The purchase of a Booloola stud ram owned by the Baker family at Baringhup, along with continuous support and assistance, has been a tremendous help in starting the stud, she said.
The sires of the 2010-drop rams for sale include Booloola 080122 and Detpa Grove 080026.
The lambs being dropped this year are by Kookaburra 090060 and Gemini 090298.
Alisha scans all her sheep for Lambplan, vaccinates the flock for Ovine Johne’s Disease and has a brucellosis-free accredited flock.
She enjoyed producing sheep that would perform in the paddock, saleyards and in the show ring.
Kookaburra Park sheep have done well at local shows and last year showed the novice ram class winner at Hamilton’s Sheepvention, but Alisha is more focussed on breeding performance-proven sheep that work well under commercial conditions.
“I’m looking forward to breeding White Suffolks with good muscling that aren’t too lean,” she said.
“I’m not going to change what I’m breeding to win in the show ring.”
Her breeding also aimed to balance muscle and fat to help Kookaburra Park sheep perform under cold, harsh conditions.
“Being from a quite cold area, I’ve found that the leaner sheep just don’t do as well – our winters are fairly nasty,” she said.
Alisha might seem busy enough, but she is also studying to get here professional woolclassing certificate and with her partner, shearer Sam McRae, hoped to expand onto a bigger property to run a commercial White Suffolk ewe operation for prime lamb production, as well as the stud flock.
She said pure White Suffolks and White Suffolk-cross ewes were under-appreciated as commercial prime lamb mothers.
“I can’t see any fault in them in being commercial ewes, probably the only downside is you don’t quite have the wool quality of a first-cross mother,” she said.

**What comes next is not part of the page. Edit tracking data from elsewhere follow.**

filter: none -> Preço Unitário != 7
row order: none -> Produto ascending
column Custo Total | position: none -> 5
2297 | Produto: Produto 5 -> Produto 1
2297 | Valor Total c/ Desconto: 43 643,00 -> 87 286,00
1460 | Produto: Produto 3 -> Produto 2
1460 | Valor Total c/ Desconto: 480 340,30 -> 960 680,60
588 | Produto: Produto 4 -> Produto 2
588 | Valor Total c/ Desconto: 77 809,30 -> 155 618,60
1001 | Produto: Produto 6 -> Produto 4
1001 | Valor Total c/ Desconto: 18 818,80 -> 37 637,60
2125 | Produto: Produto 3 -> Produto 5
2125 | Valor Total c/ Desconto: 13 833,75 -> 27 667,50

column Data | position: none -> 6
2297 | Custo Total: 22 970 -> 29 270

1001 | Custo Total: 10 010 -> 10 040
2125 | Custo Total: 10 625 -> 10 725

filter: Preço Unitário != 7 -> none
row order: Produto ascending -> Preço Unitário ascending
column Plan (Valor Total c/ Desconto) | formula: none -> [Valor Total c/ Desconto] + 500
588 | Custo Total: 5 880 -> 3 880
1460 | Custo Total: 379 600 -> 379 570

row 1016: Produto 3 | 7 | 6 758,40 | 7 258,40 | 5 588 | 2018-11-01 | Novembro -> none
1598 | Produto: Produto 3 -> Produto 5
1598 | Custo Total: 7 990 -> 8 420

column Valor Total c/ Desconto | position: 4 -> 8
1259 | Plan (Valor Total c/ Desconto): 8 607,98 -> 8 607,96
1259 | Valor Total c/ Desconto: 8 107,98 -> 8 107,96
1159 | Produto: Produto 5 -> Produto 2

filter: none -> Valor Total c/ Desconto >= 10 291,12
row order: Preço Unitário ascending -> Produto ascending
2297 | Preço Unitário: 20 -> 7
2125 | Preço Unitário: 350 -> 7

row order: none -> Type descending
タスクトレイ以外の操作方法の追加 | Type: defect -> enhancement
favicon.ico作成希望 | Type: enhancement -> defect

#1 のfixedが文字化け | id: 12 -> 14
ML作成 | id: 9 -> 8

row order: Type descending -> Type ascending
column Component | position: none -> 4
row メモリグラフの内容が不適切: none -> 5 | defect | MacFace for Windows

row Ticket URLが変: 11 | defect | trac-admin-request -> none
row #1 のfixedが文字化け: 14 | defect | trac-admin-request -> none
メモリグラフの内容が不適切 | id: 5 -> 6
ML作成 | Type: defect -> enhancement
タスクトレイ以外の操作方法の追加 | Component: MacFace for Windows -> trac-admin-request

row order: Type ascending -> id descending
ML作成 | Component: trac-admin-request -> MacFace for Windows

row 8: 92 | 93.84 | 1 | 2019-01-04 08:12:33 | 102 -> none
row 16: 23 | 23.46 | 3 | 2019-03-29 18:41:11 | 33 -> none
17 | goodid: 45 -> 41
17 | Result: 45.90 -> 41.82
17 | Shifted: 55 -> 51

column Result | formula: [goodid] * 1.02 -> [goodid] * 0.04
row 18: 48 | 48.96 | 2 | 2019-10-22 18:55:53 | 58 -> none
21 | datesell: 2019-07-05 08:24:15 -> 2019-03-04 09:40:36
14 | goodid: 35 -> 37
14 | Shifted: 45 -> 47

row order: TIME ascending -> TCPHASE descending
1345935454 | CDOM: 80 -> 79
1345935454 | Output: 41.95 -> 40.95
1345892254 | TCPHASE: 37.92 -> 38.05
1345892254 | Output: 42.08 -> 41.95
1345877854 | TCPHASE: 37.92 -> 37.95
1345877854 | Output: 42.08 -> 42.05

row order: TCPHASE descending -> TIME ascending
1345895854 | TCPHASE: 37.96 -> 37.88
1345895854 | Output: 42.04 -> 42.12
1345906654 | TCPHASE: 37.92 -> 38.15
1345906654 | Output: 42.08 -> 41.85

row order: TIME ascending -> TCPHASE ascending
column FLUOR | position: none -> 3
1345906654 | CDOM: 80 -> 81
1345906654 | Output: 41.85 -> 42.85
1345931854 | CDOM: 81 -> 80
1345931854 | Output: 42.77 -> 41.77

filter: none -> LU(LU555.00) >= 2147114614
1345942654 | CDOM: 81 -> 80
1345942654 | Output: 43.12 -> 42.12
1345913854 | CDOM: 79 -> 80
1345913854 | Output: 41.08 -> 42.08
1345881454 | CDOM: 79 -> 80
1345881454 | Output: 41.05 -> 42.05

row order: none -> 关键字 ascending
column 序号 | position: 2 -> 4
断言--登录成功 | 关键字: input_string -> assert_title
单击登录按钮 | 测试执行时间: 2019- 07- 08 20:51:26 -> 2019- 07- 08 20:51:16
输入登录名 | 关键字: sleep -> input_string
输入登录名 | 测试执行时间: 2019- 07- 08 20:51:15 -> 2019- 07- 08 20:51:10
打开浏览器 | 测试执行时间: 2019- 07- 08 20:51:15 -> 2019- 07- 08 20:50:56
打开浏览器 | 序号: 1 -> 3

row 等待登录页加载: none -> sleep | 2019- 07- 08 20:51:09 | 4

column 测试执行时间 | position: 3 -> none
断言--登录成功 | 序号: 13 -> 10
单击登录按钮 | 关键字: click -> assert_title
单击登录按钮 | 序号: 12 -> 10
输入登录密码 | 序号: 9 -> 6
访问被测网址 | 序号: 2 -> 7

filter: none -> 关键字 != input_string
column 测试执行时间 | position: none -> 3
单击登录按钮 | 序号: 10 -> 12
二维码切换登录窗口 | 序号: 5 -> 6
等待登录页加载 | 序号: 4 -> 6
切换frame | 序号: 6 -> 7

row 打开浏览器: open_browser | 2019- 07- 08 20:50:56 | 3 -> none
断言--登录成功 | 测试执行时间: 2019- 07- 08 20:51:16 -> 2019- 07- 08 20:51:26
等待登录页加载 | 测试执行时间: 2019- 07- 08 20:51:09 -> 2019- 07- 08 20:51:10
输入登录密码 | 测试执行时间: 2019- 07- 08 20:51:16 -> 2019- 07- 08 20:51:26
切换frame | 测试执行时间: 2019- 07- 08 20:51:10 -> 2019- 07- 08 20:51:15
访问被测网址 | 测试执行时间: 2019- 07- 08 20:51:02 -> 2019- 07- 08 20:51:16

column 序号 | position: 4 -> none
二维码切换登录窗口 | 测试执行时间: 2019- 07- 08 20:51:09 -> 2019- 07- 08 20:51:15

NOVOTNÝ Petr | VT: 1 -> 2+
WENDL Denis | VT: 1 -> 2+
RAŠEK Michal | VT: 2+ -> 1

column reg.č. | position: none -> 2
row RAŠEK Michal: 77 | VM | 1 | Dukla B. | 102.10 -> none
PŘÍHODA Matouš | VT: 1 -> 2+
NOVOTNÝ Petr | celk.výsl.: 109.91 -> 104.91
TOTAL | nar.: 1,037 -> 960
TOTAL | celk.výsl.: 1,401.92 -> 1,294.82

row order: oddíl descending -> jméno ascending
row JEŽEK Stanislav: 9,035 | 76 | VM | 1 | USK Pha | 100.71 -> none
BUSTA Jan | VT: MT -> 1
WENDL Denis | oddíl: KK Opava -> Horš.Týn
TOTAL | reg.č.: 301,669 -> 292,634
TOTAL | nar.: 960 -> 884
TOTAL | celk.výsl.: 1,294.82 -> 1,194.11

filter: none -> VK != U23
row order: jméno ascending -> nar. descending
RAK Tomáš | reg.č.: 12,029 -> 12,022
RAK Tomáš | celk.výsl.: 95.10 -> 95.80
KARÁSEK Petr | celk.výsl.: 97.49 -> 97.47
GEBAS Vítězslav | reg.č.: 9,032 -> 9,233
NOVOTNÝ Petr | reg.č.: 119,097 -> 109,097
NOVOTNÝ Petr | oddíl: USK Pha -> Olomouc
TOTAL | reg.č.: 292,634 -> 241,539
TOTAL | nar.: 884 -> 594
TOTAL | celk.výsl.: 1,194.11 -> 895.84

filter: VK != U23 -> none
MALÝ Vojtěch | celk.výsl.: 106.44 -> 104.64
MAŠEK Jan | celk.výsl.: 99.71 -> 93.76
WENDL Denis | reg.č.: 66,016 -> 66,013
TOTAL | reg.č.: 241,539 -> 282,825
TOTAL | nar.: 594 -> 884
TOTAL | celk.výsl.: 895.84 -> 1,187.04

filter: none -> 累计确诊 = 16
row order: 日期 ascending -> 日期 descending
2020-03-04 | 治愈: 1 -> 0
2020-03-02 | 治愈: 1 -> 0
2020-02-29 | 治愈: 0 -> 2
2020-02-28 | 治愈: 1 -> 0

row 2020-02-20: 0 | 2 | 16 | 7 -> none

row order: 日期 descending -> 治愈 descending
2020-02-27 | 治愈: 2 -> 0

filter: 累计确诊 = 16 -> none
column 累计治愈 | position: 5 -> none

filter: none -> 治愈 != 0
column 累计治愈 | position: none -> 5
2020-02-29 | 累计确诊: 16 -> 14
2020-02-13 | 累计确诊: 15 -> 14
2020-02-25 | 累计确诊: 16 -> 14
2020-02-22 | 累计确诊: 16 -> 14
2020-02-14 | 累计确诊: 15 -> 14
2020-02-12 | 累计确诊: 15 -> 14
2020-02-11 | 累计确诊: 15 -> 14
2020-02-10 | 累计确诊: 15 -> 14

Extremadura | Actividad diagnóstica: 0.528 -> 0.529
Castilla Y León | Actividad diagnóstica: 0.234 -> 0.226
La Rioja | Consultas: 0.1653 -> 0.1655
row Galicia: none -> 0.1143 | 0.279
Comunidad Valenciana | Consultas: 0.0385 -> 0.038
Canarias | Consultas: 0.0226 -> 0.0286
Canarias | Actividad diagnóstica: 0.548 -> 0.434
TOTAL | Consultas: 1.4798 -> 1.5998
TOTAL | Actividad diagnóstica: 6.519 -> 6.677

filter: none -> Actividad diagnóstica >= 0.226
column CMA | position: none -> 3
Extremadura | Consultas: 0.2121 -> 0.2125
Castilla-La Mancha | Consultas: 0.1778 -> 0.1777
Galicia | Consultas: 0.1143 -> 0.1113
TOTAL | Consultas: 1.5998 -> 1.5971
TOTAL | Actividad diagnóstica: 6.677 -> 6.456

The loss of wool quality and quantity would be compensated by getting a heavier, more muscled White Suffolk lamb off to the market earlier, she said.
“The whole idea at the moment is that I am holding back a fair number of ewes so that I can, when I get the opportunity to get some land, have a flock of ewes to breed lambs for market,” she said.
Having a commercial White Suffolk ewe flock would also allow more intense pressure on stud ewes to perform, she said.
“White Suffolks are a great breed and still on the way up the success ladder,” Alisha said.
“They suit my busy lifestyle and give me great enjoyment.”